WHAT YOU SHOULD DO: Beginning with the line that holds "СГ_(3006)_АКТЮБЕ-220 | PRODUCT: 2464.00" in the data below, give again every line through the one that holds "СГ_(33)_ЕЭК-220 | in_service: True -> False", exactly as written.

========================

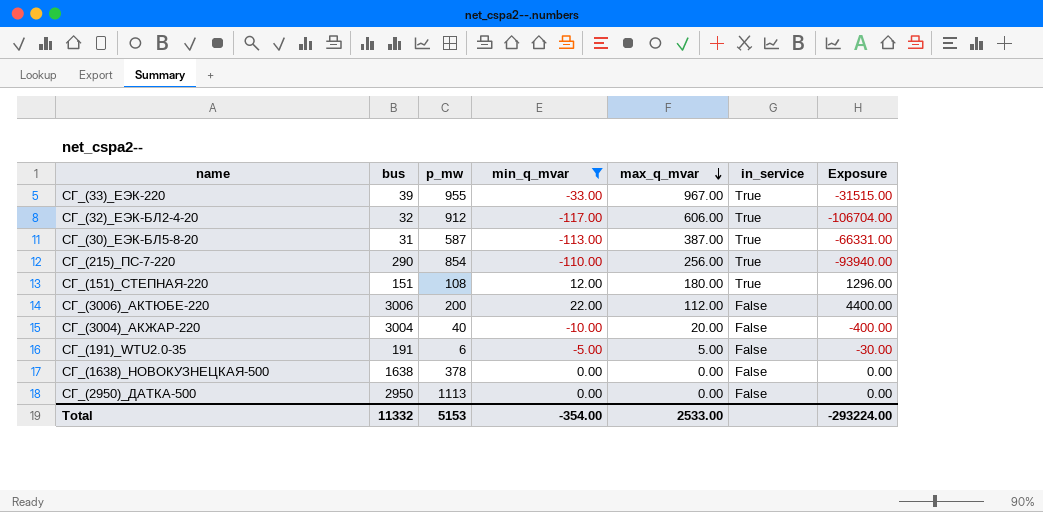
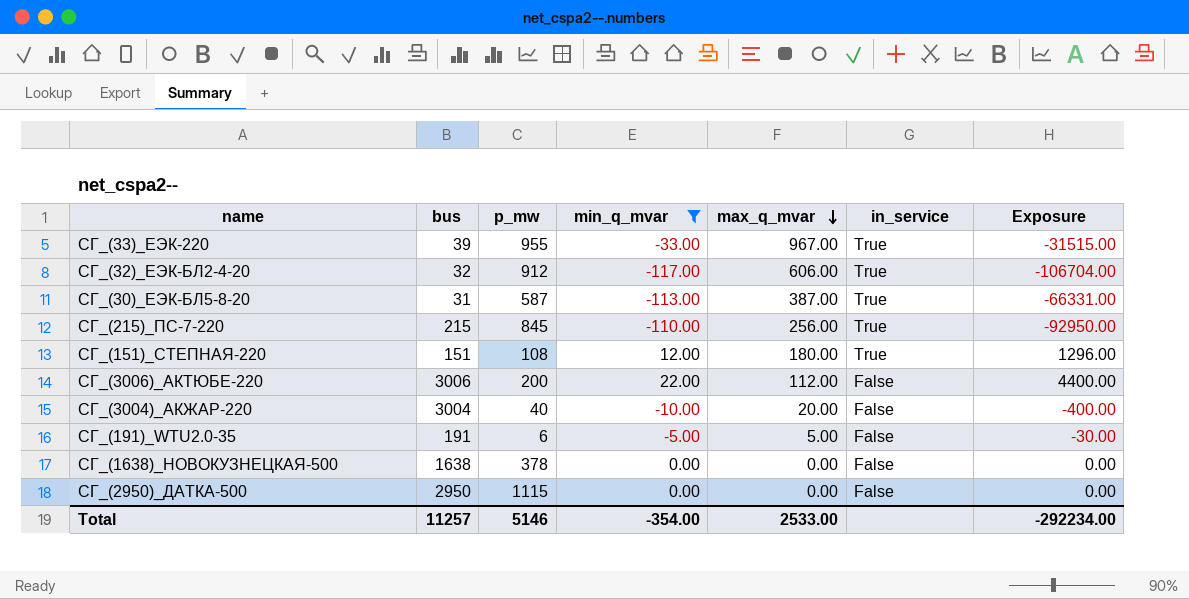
СГ_(215)_ПС-7-220 | bus: 290 -> 215
СГ_(215)_ПС-7-220 | p_mw: 854 -> 845
СГ_(215)_ПС-7-220 | Exposure: -93940.00 -> -92950.00
СГ_(2950)_ДАТКА-500 | p_mw: 1113 -> 1115
Total | bus: 11332 -> 11257
Total | p_mw: 5153 -> 5146
Total | Exposure: -293224.00 -> -292234.00

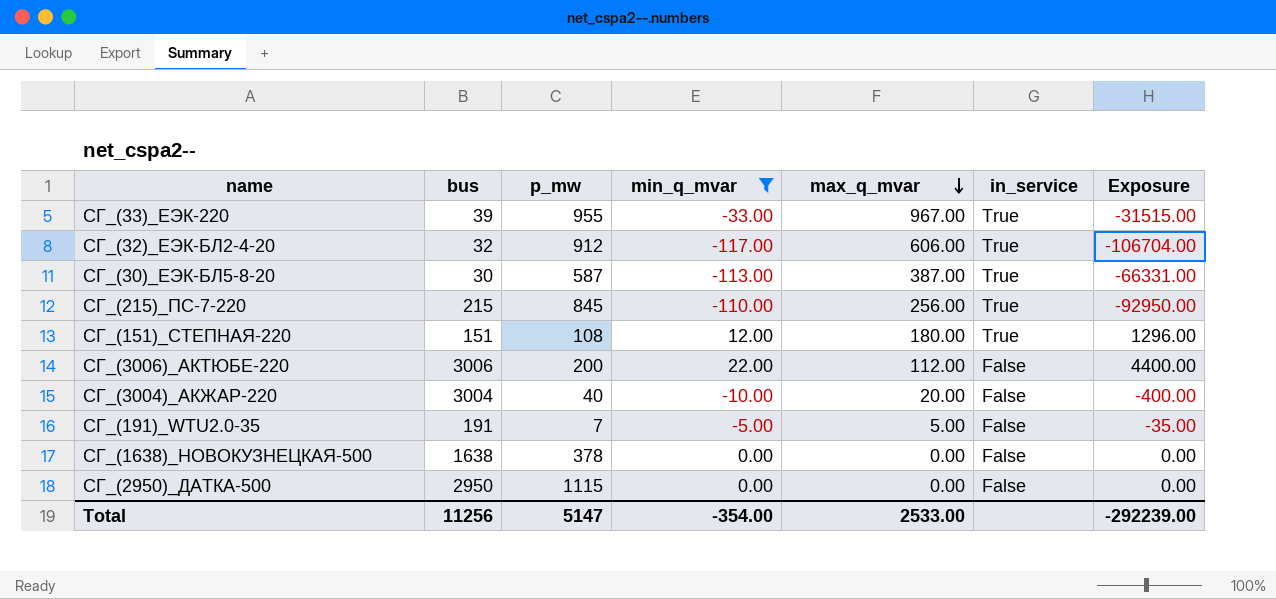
СГ_(30)_ЕЭК-БЛ5-8-20 | bus: 31 -> 30
СГ_(191)_WTU2.0-35 | p_mw: 6 -> 7
СГ_(191)_WTU2.0-35 | Exposure: -30.00 -> -35.00
Total | bus: 11257 -> 11256
Total | p_mw: 5146 -> 5147
Total | Exposure: -292234.00 -> -292239.00

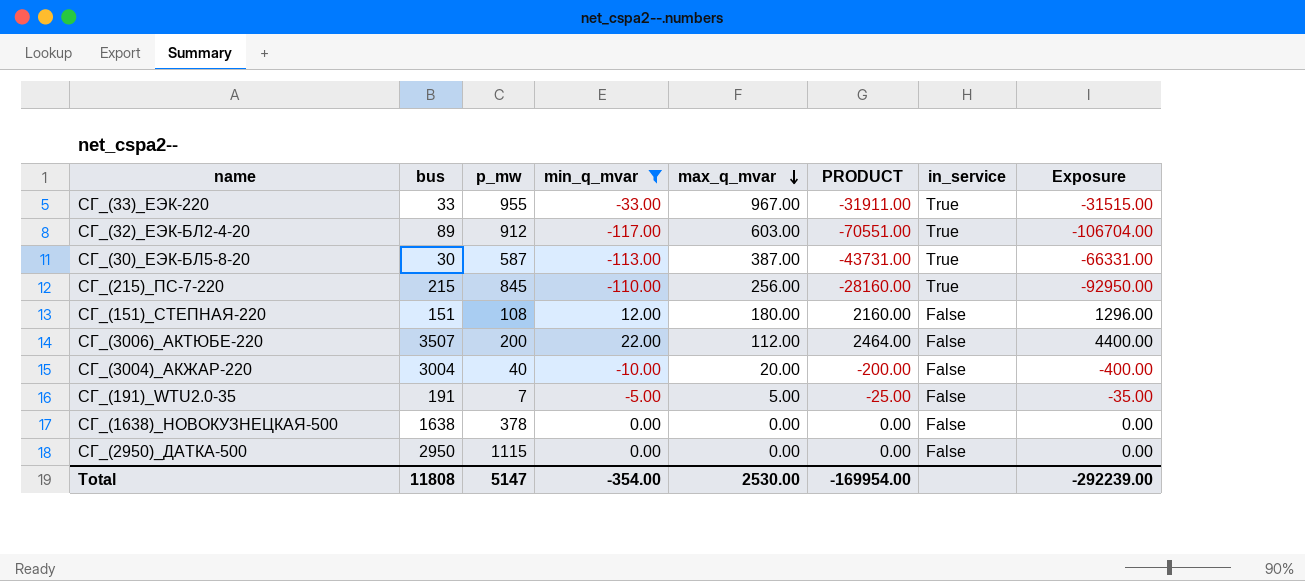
column PRODUCT | formula: none -> [min_q_mvar] * [max_q_mvar]
СГ_(33)_ЕЭК-220 | bus: 39 -> 33
СГ_(32)_ЕЭК-БЛ2-4-20 | bus: 32 -> 89
СГ_(32)_ЕЭК-БЛ2-4-20 | max_q_mvar: 606.00 -> 603.00
СГ_(151)_СТЕПНАЯ-220 | in_service: True -> False
СГ_(3006)_АКТЮБЕ-220 | bus: 3006 -> 3507
Total | bus: 11256 -> 11808
Total | max_q_mvar: 2533.00 -> 2530.00

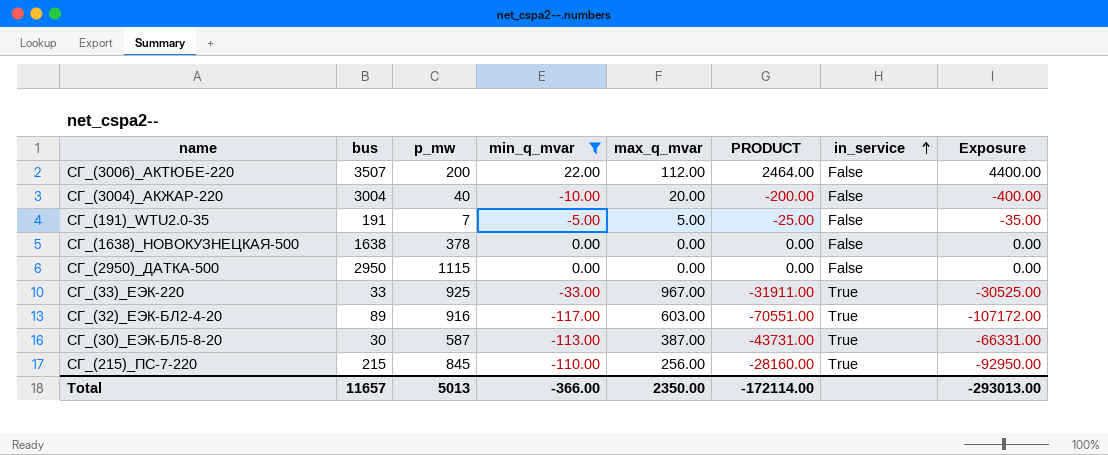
row order: max_q_mvar descending -> in_service ascending
row СГ_(151)_СТЕПНАЯ-220: 151 | 108 | 12.00 | 180.00 | 2160.00 | False | 1296.00 -> none
СГ_(33)_ЕЭК-220 | p_mw: 955 -> 925
СГ_(33)_ЕЭК-220 | Exposure: -31515.00 -> -30525.00
СГ_(32)_ЕЭК-БЛ2-4-20 | p_mw: 912 -> 916
СГ_(32)_ЕЭК-БЛ2-4-20 | Exposure: -106704.00 -> -107172.00
Total | bus: 11808 -> 11657
Total | p_mw: 5147 -> 5013
Total | min_q_mvar: -354.00 -> -366.00
Total | max_q_mvar: 2530.00 -> 2350.00
Total | PRODUCT: -169954.00 -> -172114.00
Total | Exposure: -292239.00 -> -293013.00

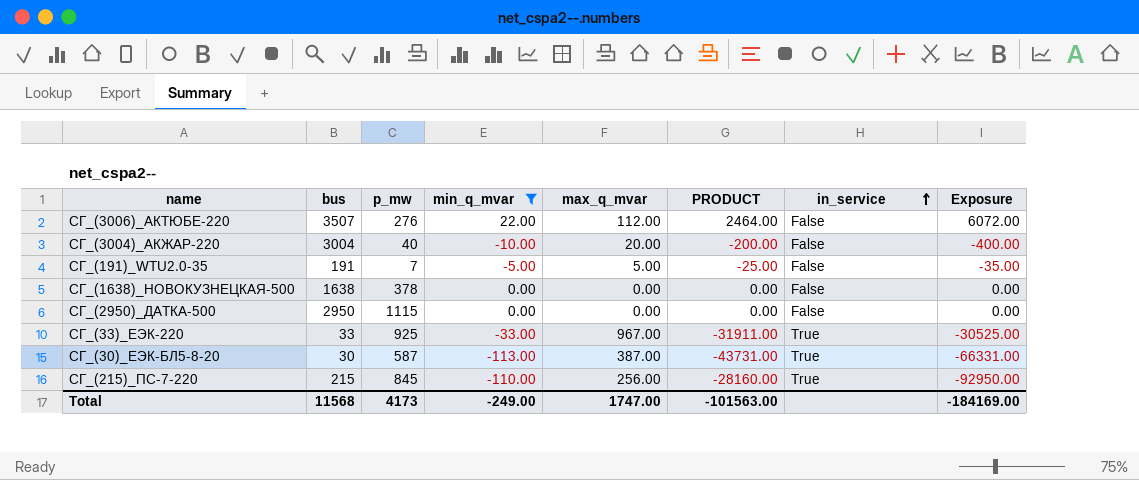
row СГ_(32)_ЕЭК-БЛ2-4-20: 89 | 916 | -117.00 | 603.00 | -70551.00 | True | -107172.00 -> none
СГ_(3006)_АКТЮБЕ-220 | p_mw: 200 -> 276
СГ_(3006)_АКТЮБЕ-220 | Exposure: 4400.00 -> 6072.00
Total | bus: 11657 -> 11568
Total | p_mw: 5013 -> 4173
Total | min_q_mvar: -366.00 -> -249.00
Total | max_q_mvar: 2350.00 -> 1747.00
Total | PRODUCT: -172114.00 -> -101563.00
Total | Exposure: -293013.00 -> -184169.00

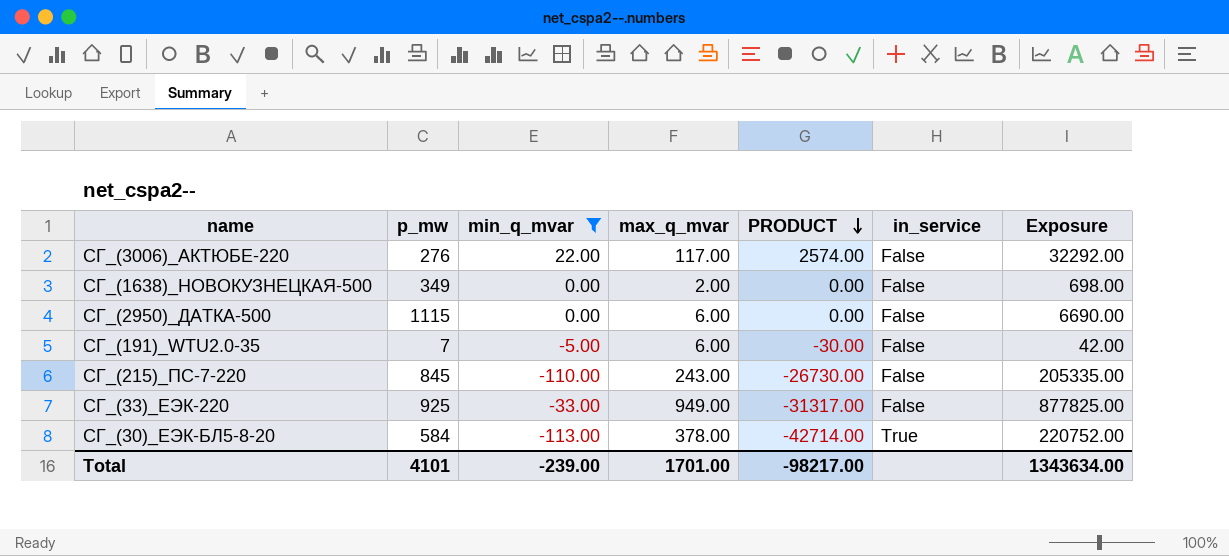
row order: in_service ascending -> PRODUCT descending
column bus | position: 2 -> none
column Exposure | formula: [p_mw] * [min_q_mvar] -> [p_mw] * [max_q_mvar]
row СГ_(3004)_АКЖАР-220: 3004 | 40 | -10.00 | 20.00 | -200.00 | False | -400.00 -> none
СГ_(3006)_АКТЮБЕ-220 | max_q_mvar: 112.00 -> 117.00
СГ_(3006)_АКТЮБЕ-220 | PRODUCT: 2464.00 -> 2574.00
СГ_(1638)_НОВОКУЗНЕЦКАЯ-500 | p_mw: 378 -> 349
СГ_(1638)_НОВОКУЗНЕЦКАЯ-500 | max_q_mvar: 0.00 -> 2.00
СГ_(2950)_ДАТКА-500 | max_q_mvar: 0.00 -> 6.00
СГ_(191)_WTU2.0-35 | max_q_mvar: 5.00 -> 6.00
СГ_(191)_WTU2.0-35 | PRODUCT: -25.00 -> -30.00
СГ_(215)_ПС-7-220 | max_q_mvar: 256.00 -> 243.00
СГ_(215)_ПС-7-220 | PRODUCT: -28160.00 -> -26730.00
СГ_(215)_ПС-7-220 | in_service: True -> False
СГ_(33)_ЕЭК-220 | max_q_mvar: 967.00 -> 949.00
СГ_(33)_ЕЭК-220 | PRODUCT: -31911.00 -> -31317.00
СГ_(33)_ЕЭК-220 | in_service: True -> False
СГ_(30)_ЕЭК-БЛ5-8-20 | p_mw: 587 -> 584
СГ_(30)_ЕЭК-БЛ5-8-20 | max_q_mvar: 387.00 -> 378.00
СГ_(30)_ЕЭК-БЛ5-8-20 | PRODUCT: -43731.00 -> -42714.00
Total | p_mw: 4173 -> 4101
Total | min_q_mvar: -249.00 -> -239.00
Total | max_q_mvar: 1747.00 -> 1701.00
Total | PRODUCT: -101563.00 -> -98217.00
Total | Exposure: -184169.00 -> 1343634.00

========================

THE ANSWER:
СГ_(3006)_АКТЮБЕ-220 | PRODUCT: 2464.00 -> 2574.00
СГ_(1638)_НОВОКУЗНЕЦКАЯ-500 | p_mw: 378 -> 349
СГ_(1638)_НОВОКУЗНЕЦКАЯ-500 | max_q_mvar: 0.00 -> 2.00
СГ_(2950)_ДАТКА-500 | max_q_mvar: 0.00 -> 6.00
СГ_(191)_WTU2.0-35 | max_q_mvar: 5.00 -> 6.00
СГ_(191)_WTU2.0-35 | PRODUCT: -25.00 -> -30.00
СГ_(215)_ПС-7-220 | max_q_mvar: 256.00 -> 243.00
СГ_(215)_ПС-7-220 | PRODUCT: -28160.00 -> -26730.00
СГ_(215)_ПС-7-220 | in_service: True -> False
СГ_(33)_ЕЭК-220 | max_q_mvar: 967.00 -> 949.00
СГ_(33)_ЕЭК-220 | PRODUCT: -31911.00 -> -31317.00
СГ_(33)_ЕЭК-220 | in_service: True -> False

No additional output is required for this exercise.